MPN SCNII funded our research team to conduct an initial analysis of the 21CSBP efforts. The analysis sought to document the 21CSBP’s implementation process, understand the complex relationships among responsible agencies (BCPSS, the MSA, and city agencies), and explore the implementation and emerging outcomes of the program in three neighborhoods. Between November 2018 and March 2020, our team reviewed documents provided by the MPN SCNII committee, analyzed administrative data on neighborhood and school characteristics, conducted participant observations of meetings and events, and interviewed philanthropic stakeholders, advocates, BCPSS and city agency staff, non-profit staff, and other community-level stakeholders.
This report’s findings reflect data collected and analyzed in “the before” – before COVID-19 became a global pandemic and before widespread protests for racial justice happened in the wake of the murder of George Floyd in Minneapolis. The COVID-19 pandemic, in particular, fundamentally altered access to school buildings and re-affirmed the importance of schools not only as a site of learning but also as a source of meals, services, and safety for many communities. Together, these two events brought to the forefront five overarching questions about the 21CSBP:
- What is – and what should be – the role of a “community school?”
- How do we define “community,” and who in the community has the capacity to partner?
- What systemic change would build equity and reverse the harms that racist policies and practices have caused minoritized communities in school and neighborhood development?

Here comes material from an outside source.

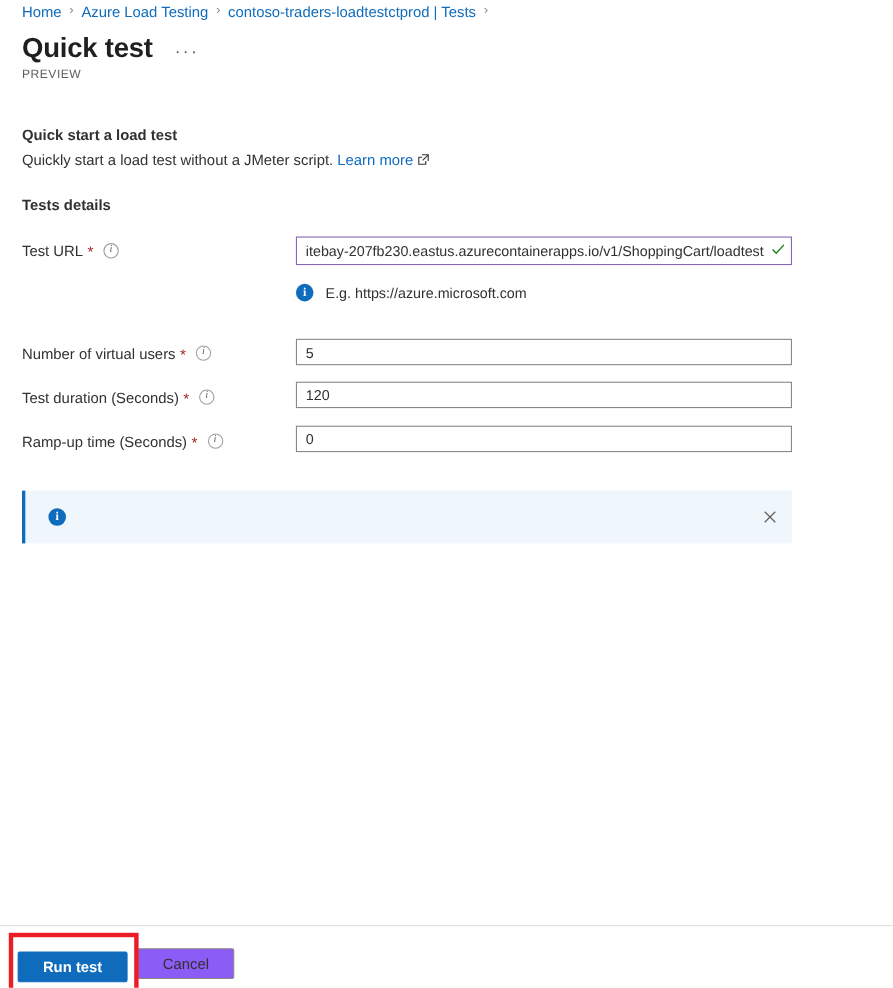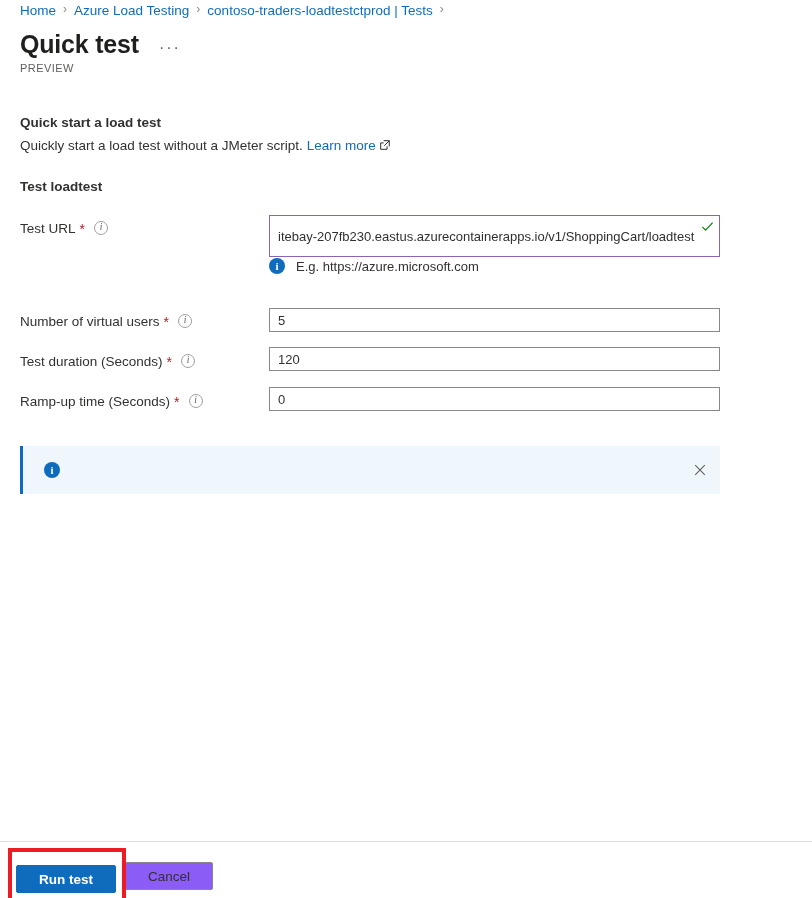"Test loadtest" div.section-heading { text: Test loadtest -> Tests details }
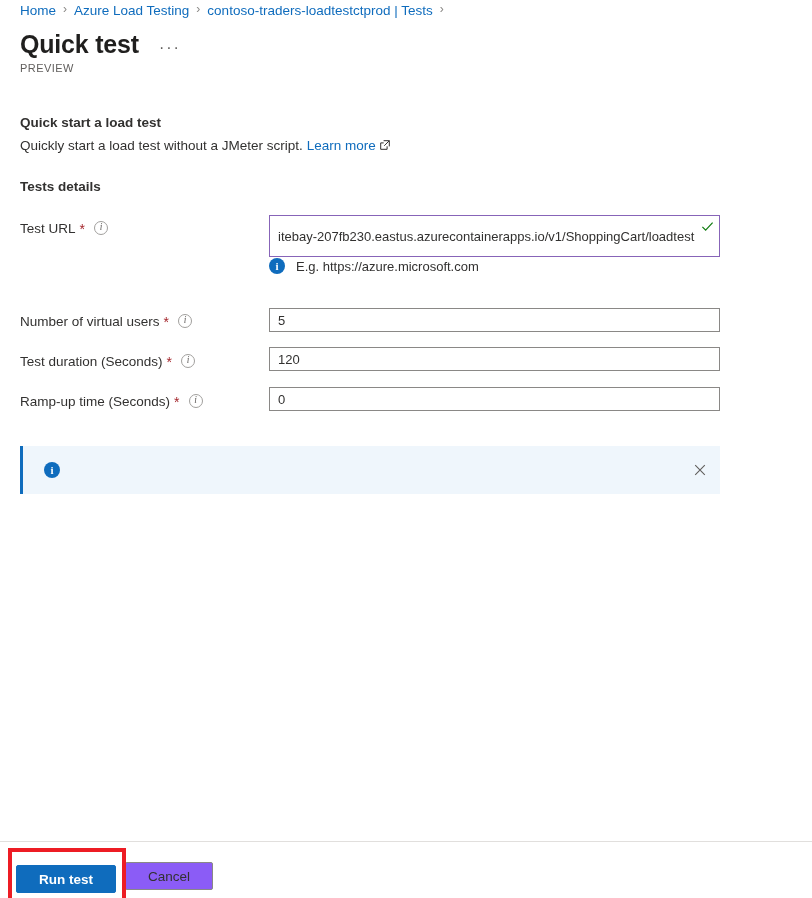"itebay-207fb230.eastus.azurecontainerapp" .input-wrap .text-input { height: 42px -> 26px }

- What are holistic and meaningful measures of “impact”?
- Can 21CSBP simultaneously meet the educational and social-emotional needs of students and the opportunity for community development in neighborhoods?
These five questions bridge our findings with the current context and aim to prompt reflection and additional conversations about the 21CSBP in the face of the “dual pandemics” of COVID-19 and systemic racism in the United States.